Securities and Exchange Commission |
Adopted as part
of a set of rules to govern insider trading, Rule 10b5-1 was
established by the United States Securities Exchange Commission (SEC) to allow
insiders of publicly traded corporations to set up a future dated (trading) plan, to
sell their company stock.
Some countries have adopted similar rules, often with more
logical naming conventions – e.g. a Canadian ASDP – meaning “Automated
Securities Disposition Plan.”
These rules allow major shareholders who are insiders to sell predetermined numbers
of shares at predetermined, future dates.
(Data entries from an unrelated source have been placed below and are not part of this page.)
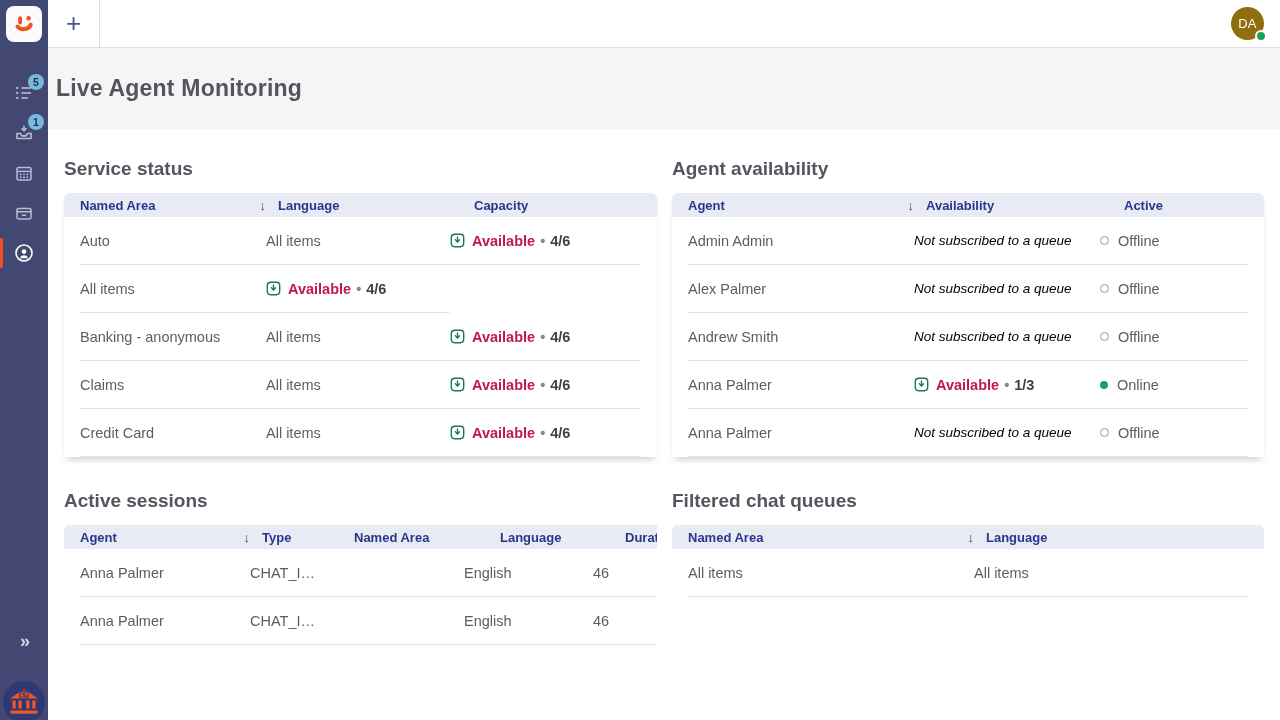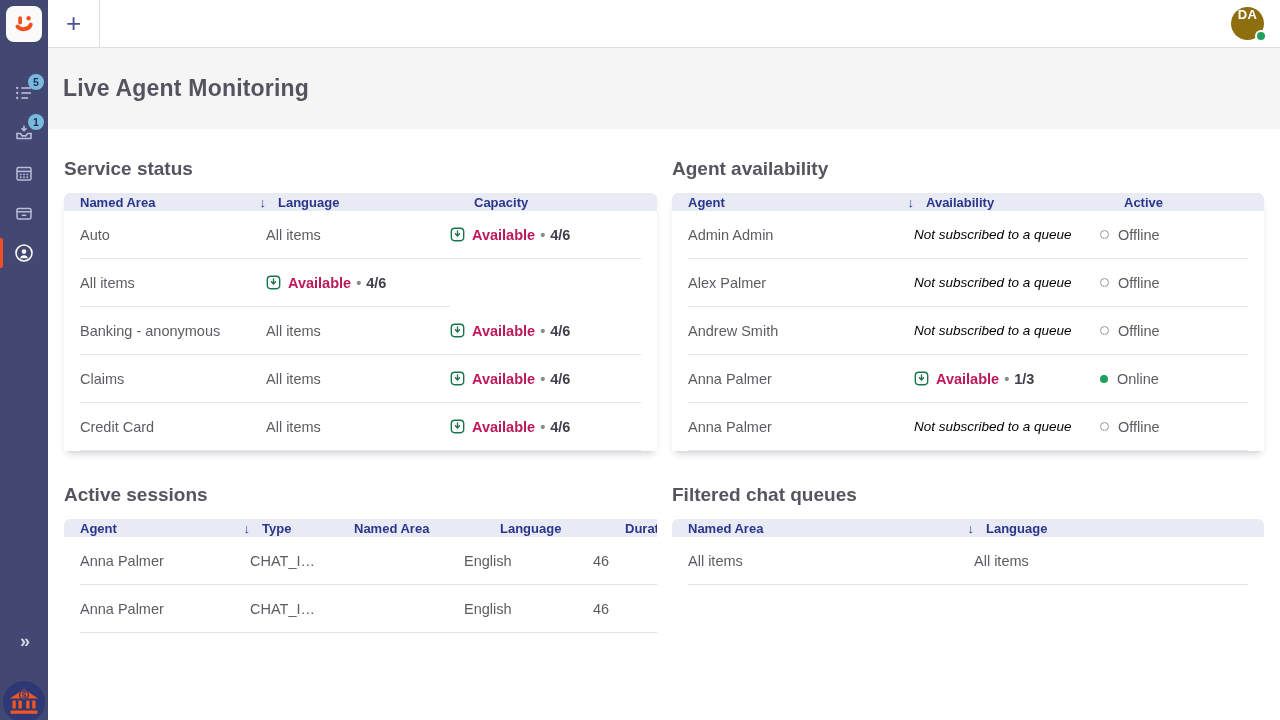--- a/index.html
+++ b/index.html
@@ -44,36 +44,36 @@
   .main { margin-left:48px; }
   .topbar { height:48px; background:#fff; border-bottom:1px solid #DEDEE3; display:flex; align-items:stretch; }
   .newtab-btn {
     width:52px; background:none; border:none; border-right:1px solid #DEDEE3;
     font-size:26px; font-weight:400; color:#4A5295; cursor:pointer;
     display:flex; align-items:center; justify-content:center; font-family:inherit;
   }
   .topbar-spacer { flex:1; }
   .avatar {
     width:33px; height:33px; border-radius:50%; background:#8E6E0F; color:#fff;
-    font-weight:bold; font-size:13px; display:flex; align-items:flex-start; justify-content:center;
+    font-weight:normal; font-size:13px; display:flex; align-items:center; justify-content:center;
     position:relative; margin:7px 16px 0 0; cursor:pointer; letter-spacing:0.3px;
   }
   .presence-dot {
     position:absolute; right:-3px; bottom:-2px; width:12px; height:12px; border-radius:50%;
     background:#1FA15B; border:2px solid #fff;
   }
   .title-band { height:81px; background:#F5F5F6; display:flex; align-items:center; }
-  .page-title { margin:0 0 0 15px; font-size:23px; font-weight:bold; color:#54545E; letter-spacing:0.2px; }
+  .page-title { margin:0 0 0 8px; font-size:23px; font-weight:bold; color:#54545E; letter-spacing:0.2px; }
   
   .content { padding:29px 16px 0; background:#fff; }
   .panel-grid { display:grid; grid-template-columns:593px 592px; column-gap:15px; row-gap:33px; }
   .panel h2 { margin:0 0 13px; font-size:19px; font-weight:bold; color:#55555F; }
   
   .thead {
-    display:grid; align-items:center; height:18px; padding:0 16px; column-gap:12px;
+    display:grid; align-items:center; height:24px; padding:0 16px; column-gap:12px;
     background:#E8EAF4; border-radius:6px 6px 0 0;
     color:#2A368C; font-weight:bold; font-size:13px;
   }
   .th { display:flex; align-items:center; white-space:nowrap; overflow:hidden; }
   .th.sortable { justify-content:space-between; }
   .sort-icon { font-weight:bold; font-size:13px; margin-left:8px; }
   .trow { display:grid; padding:0 16px; height:48px; cursor:pointer; }
   .td {
     display:flex; align-items:center; border-bottom:1px solid #E3E3E8;
     color:#5C5C66; font-size:14.5px; white-space:nowrap; overflow:hidden;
For the purpose of this blog posting, insiders are defined as executives or senior
managers with inside information
about a publicly traded company, i.e. information that “outsiders” cannot
possibly know about.
Why have such rules?
Quite simply, and by way of an example, to avoid an insider selling
his/her company stock at a high price prior to the company making poor
financial results public (or another material issue that will cause
shareholders to suffer a loss). Disclosing poor financial results may cause the
company stock to suddenly lose value, but this executive had then sold his/her
stock PRIOR to the announcement.
To demonstrate the effect of the rule, let’s consider a
major shareholder with inside information (e.g. the CEO), who may decide to sell
80,000 shares of his/her employer's equity. To comply with the 10b5-1 rule,
the CEO may decide to sell 10,000 shares at the end of every calendar quarter,
for the next 8 quarters, instead of selling 80,000 shares immediately, at one time. Of course, a large, unexpected sale of company stock by the company's CEO may cause market jitters anyway!
Corporate executives therefore use this rule to avoid
possible accusations of impropriety when trading their company stock, because it
is unlikely that they could be accused of having knowledge today, of something
that may be deemed as inside information in the future, medium term.
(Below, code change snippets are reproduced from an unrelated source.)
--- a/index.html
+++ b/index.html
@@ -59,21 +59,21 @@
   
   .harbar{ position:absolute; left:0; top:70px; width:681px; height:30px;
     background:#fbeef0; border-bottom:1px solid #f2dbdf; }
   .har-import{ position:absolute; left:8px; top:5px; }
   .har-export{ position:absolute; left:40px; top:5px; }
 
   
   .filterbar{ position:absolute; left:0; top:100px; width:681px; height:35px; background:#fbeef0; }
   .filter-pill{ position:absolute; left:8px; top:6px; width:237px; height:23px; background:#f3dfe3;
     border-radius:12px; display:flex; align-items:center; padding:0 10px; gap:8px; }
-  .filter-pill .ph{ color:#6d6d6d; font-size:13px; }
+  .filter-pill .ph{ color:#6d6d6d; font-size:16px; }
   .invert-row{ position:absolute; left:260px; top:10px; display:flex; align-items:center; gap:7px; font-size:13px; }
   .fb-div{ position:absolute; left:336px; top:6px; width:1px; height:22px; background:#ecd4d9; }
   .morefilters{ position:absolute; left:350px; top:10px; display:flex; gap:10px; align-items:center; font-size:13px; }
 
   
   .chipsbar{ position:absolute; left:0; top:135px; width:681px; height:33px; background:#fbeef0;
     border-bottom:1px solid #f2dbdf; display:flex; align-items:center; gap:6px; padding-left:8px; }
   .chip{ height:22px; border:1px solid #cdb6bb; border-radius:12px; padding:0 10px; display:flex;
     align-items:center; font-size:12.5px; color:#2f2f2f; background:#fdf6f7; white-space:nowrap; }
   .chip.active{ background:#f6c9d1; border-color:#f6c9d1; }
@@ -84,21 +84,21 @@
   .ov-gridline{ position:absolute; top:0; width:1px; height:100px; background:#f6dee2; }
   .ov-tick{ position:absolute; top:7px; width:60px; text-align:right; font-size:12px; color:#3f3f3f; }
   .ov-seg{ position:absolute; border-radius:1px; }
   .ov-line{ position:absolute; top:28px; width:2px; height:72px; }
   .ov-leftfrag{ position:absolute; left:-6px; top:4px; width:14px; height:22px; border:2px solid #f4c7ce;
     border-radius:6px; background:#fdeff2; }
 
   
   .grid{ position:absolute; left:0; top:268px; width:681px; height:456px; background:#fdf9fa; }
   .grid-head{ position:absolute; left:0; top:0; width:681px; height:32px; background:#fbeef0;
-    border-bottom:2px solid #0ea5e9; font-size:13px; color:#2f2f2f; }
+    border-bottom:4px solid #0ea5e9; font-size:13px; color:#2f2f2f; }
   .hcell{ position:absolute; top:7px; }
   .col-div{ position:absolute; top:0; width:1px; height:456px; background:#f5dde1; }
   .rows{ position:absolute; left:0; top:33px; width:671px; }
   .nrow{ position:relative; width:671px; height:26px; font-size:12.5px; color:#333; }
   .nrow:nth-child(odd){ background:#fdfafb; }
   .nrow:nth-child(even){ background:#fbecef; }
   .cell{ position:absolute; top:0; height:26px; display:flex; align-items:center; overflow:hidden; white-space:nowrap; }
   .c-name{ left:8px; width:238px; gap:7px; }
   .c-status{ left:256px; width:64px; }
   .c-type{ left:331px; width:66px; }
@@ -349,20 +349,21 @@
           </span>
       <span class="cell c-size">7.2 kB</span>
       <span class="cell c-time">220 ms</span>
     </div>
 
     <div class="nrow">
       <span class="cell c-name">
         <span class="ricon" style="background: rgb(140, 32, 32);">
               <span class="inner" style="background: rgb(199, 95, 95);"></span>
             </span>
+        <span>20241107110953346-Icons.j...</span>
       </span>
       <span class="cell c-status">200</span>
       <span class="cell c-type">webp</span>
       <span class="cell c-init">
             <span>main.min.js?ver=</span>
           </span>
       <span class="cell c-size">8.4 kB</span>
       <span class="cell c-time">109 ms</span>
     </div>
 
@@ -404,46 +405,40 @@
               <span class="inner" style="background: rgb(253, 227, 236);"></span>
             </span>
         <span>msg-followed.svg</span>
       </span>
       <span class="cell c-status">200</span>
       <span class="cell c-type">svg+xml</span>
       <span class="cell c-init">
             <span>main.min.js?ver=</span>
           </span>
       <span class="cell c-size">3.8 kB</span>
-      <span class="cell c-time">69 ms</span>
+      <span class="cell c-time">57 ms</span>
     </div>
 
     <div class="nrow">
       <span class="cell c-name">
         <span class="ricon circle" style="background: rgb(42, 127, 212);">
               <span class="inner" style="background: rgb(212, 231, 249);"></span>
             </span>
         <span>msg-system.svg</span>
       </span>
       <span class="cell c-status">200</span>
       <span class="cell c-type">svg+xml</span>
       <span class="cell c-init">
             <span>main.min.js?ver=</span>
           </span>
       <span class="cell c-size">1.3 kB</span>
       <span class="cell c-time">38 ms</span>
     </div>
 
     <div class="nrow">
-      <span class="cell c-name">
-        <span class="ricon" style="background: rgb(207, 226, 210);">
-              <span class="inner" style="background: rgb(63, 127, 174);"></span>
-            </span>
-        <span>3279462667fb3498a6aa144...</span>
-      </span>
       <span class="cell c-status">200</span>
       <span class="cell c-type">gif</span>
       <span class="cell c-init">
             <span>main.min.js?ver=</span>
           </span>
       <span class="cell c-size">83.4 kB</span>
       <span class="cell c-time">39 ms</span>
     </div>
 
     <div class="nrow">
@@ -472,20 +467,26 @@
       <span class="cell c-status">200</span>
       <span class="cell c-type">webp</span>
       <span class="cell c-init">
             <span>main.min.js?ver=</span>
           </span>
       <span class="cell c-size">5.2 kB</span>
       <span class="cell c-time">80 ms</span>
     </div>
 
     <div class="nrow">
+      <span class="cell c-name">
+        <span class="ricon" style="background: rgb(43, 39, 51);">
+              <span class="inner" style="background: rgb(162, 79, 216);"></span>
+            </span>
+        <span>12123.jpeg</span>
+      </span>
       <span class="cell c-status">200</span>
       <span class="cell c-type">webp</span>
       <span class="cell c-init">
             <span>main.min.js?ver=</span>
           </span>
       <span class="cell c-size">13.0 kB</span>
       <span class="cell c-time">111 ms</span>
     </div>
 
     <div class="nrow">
The CEO may also elect to sell the shares and donate some
(or even all of) the proceeds to a registered charity, further eliminating the
possibility of being accused of trading on inside
information for personal gain.
Let’s briefly explore the origin and intent of Rule 10b5-1:
The SEC website explains: "Section 10(b) of the Securities and Exchange Act of 1934 makes it unlawful for any person to use or employ, in connection with the purchase or sale of any security registered on a national securities exchange or any security not so registered, any manipulative or deceptive device or contrivance in contravention of such rules and regulations as the [SEC] may prescribe."
Spooky, and perhaps somewhat vague language... but it was written in 1934!
Later, the SEC adopted 10(b)5, which added that
“It shall be unlawful for any person, directly or indirectly…(a) to employ any device, scheme, or artifice to defraud,(b) to make any untrue statement of a material fact or omit to state a material fact necessary in order to make the statements made, in light of the circumstances under which they were made, not misleading, or
After that, the SEC adopted Rule 10b5-1
that provides that a person is trading on the basis of material nonpublic
information if a trader is "aware" of the material nonpublic
information, when making the purchase or sale.
The rule also sets forth several
affirmative defenses or exceptions to liability. The rule permits
persons to trade in certain specified circumstances where it is clear that the
information they are aware of is not a factor in the decision to trade, such as
pursuant to a pre-existing plan, contract, or instruction that was made in good
faith.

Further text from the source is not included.